3. Legislation: ‘Legislation’ is a deliberate process of legal development which involves the formulation of norms of human conduct in a certain form through a prescribed process by the agencies specified by the Constitution. ‘Legislation’ means making rules for human conduct. The word ‘legislation’ is derived from the word ‘legis’ which means ‘law’ and ‘latum’ which means to make or establish. Thus, the word ‘legislation’ means making laws. It is a source of law that involves the promulgation of legal regulations by the competent authority. ‘Legislation’ includes every expression of the will of the legislature, whether it is making laws or not.
When society came into existence, there was hardly any rule that could control the behavior of the people of the society. Chaos, barbarism and anarchy prevailed everywhere. In the process of development of civilization and society, there was a need for a system that could govern human behaviour and minimize conflicts between them, based on the prescribed principles of justice and fairness. Many means were developed for the development and betterment of the society.
The role of these means is described as follows:
Role of legal system: A legal system is a set of legal principles and norms to protect and promote the safe life of people in the society. As such, it plays an important role by recognizing people’s rights and setting duties for them, and providing a way to enforce these rights and duties. To implement these rights and duties, the justice system considers the socio-economic and political conditions of the society and sets its own goals, then creates a set of rules or principles and laws that help the society achieve its set goals. Let’s help.
Judges: Judges, who are warriors of justice, are independent of both the executive and the legislature in a democratic system. Therefore, they judge without any fear or favour. They decide the cases before them after proper investigation in accordance with the just, fair and reasonable principles of law for the delivery of justice.
Advocates: Advocates are the main officials who assist judges in the administration of justice. They are officers of the Court and are constituted as an independent profession under the Advocates Act, 1961. Without the expert assistance of advocates or lawyers from either party to a dispute, judges will have difficulty finding the truth on disputed facts and interpreting the law.
Civil Society: In democracy, ‘we the people’ i.e. citizens and their particular groups play an important role in good governance. They form ‘pressure groups’ to attract the attention of the legislature and the government, for example several movements led by Mahatma Gandhi during the freedom struggle. Effective participation of the public brings transparency, accountability and accountability in government.

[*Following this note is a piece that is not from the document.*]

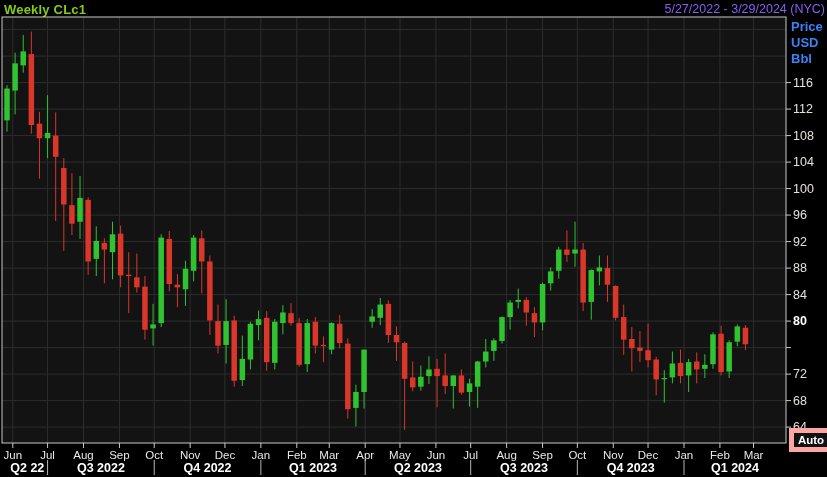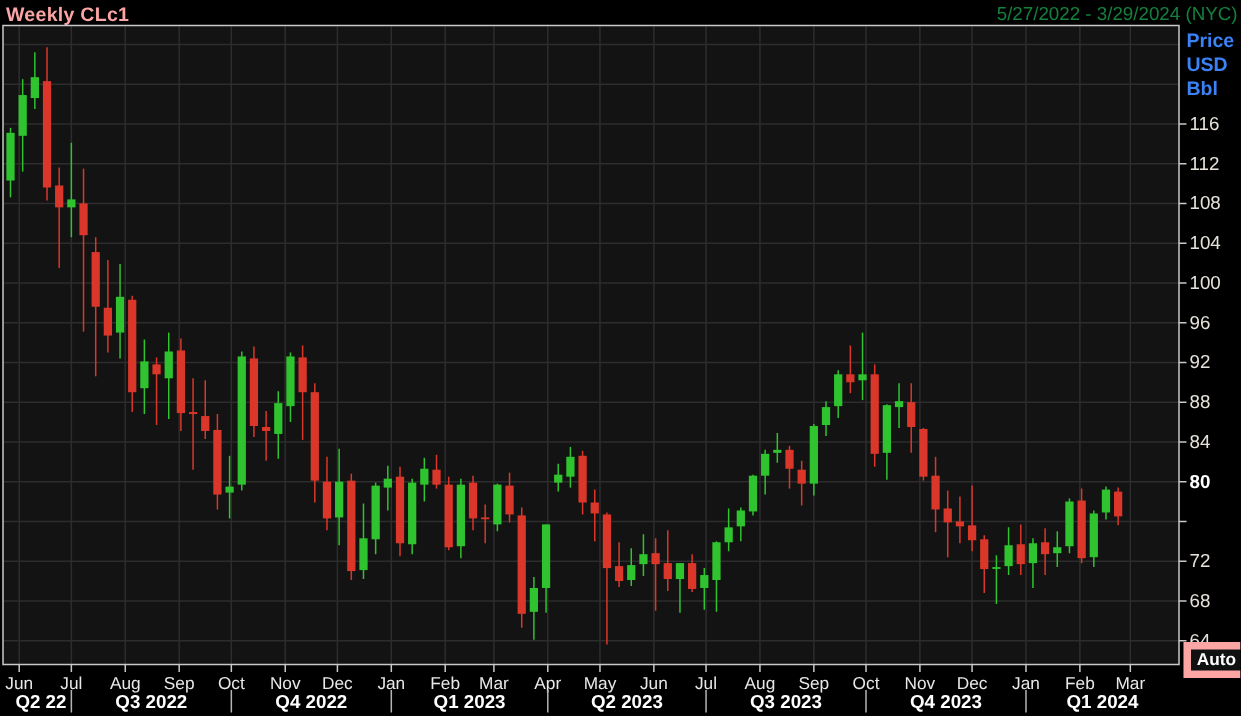"Weekly CLc1" .title { color: #fca5a5 -> #84cc16 }
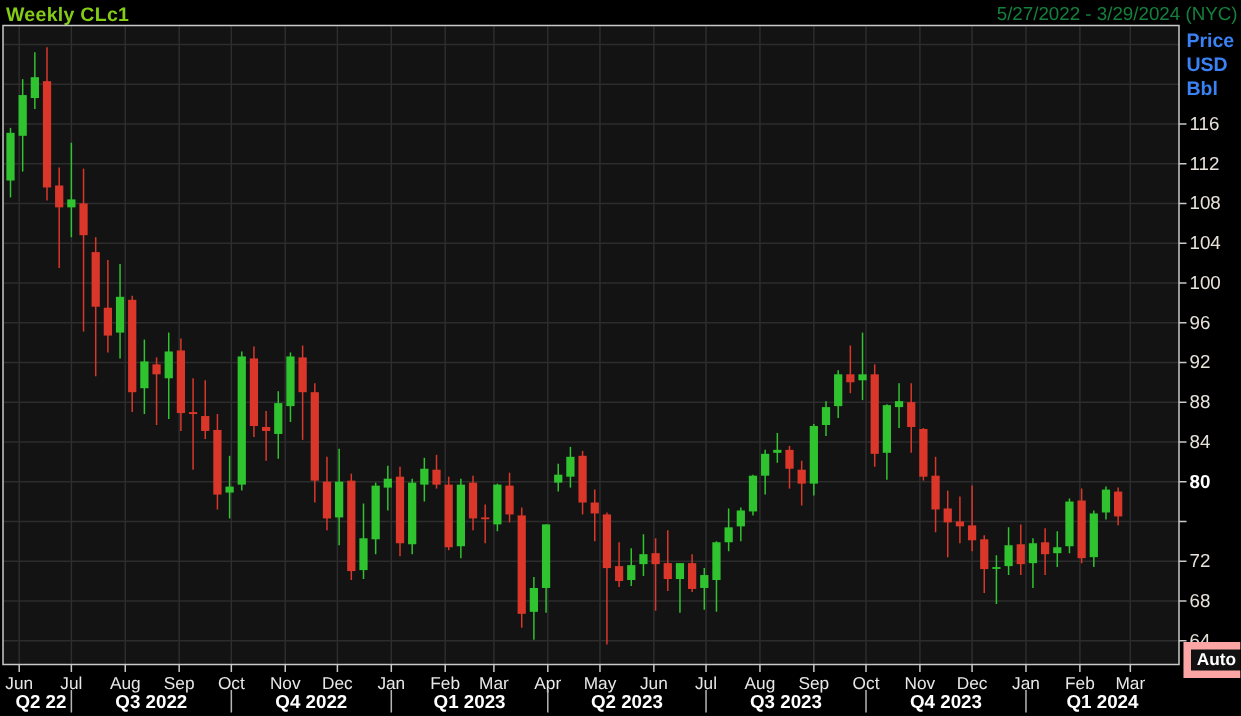"5/27/2022 - 3/29/2024 (NYC)" .daterange { color: #15803d -> #8b5cf6 }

‘Law’ is a vast set of rules and regulations based primarily on the general principles of justice and fairness and governing human conduct and behaviour. Broadly speaking, ‘law’ can be classified into international law and municipal (national) law, which can be further divided into public and private law and then substantive and procedural law. For a complete understanding of ‘law’, it is necessary to know where it comes from. Broadly speaking, customs, judicial precedents and legislation are the sources from which law emerges. Over time, society develops tools to control human conduct and behavior that can reduce confrontation and chaos in society. Legal system, constitution, courts, law staff especially judges, advocates, civil society play a very important role in implementing the rights and duties of citizens. It also prevents anarchy, conflict and corruption in the society.